Paul Krugman tries to figure out why "centrists" (actually, a bit to the right of where moderate Republicans used to be) are dithering over the triumphant health care reform legislation. Should progressives back the final form of the legislation, Krugman asks?
Yes. And they probably will.
The people who really have to make up their minds, then, are those in between, the self-proclaimed centrists.
The odd thing about this group is that while its members are clearly uncomfortable with the idea of passing health care reform, they’re having a hard time explaining exactly what their problem is. Or to be more precise and less polite, they have been attacking proposed legislation for doing things it doesn’t and for not doing things it does.

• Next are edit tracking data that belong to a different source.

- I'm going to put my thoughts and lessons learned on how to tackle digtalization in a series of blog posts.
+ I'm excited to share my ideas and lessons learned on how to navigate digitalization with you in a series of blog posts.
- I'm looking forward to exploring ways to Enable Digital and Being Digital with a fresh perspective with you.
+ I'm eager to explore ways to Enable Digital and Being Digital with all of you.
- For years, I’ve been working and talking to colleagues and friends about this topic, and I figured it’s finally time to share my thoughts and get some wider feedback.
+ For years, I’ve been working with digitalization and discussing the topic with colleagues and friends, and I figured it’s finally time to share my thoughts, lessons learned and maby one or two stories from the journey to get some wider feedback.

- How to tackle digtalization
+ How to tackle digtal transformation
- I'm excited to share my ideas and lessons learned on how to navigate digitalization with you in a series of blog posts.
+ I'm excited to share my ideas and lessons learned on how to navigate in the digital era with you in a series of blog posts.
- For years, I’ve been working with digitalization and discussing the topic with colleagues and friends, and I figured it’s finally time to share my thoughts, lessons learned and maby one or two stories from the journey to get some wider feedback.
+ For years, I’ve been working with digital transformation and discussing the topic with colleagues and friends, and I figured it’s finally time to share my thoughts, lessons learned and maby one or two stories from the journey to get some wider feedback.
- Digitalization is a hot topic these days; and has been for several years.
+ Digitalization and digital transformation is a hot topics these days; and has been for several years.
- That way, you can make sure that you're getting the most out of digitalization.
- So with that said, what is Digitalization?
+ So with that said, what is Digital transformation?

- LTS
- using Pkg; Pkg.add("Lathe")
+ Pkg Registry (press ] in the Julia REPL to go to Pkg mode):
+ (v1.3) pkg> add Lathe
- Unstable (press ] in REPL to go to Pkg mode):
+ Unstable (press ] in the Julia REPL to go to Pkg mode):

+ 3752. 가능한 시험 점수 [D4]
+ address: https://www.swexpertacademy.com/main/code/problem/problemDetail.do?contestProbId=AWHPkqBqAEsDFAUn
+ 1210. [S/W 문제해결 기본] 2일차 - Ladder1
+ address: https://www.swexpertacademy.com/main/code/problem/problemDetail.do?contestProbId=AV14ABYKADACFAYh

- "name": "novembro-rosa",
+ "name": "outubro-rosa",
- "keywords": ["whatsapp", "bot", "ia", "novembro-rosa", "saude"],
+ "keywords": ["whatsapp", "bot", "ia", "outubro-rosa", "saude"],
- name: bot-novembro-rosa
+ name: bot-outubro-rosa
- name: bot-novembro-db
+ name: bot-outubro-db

Thus, Senator Joseph Lieberman of Connecticut says, “I want to be able to vote for a health bill, but my top concern is the deficit.” That would be a serious objection to the proposals currently on the table if they would, in fact, increase the deficit. But they wouldn’t, at least according to the Congressional Budget Office, which estimates that the House bill, in particular, would actually reduce the deficit by $100 billion over the next decade.
There's no accounting for Joe Lieberman except in personal terms. Joe is all about Joe these days, not about things like the good of the nation or the good of the Senate or the good of whatever party he belongs to his week. I think the whupping Joe took from Ned Lamont in the 2006 Democratic primary really threw him.
Ned Lamont is waiting in the wings to take him out again.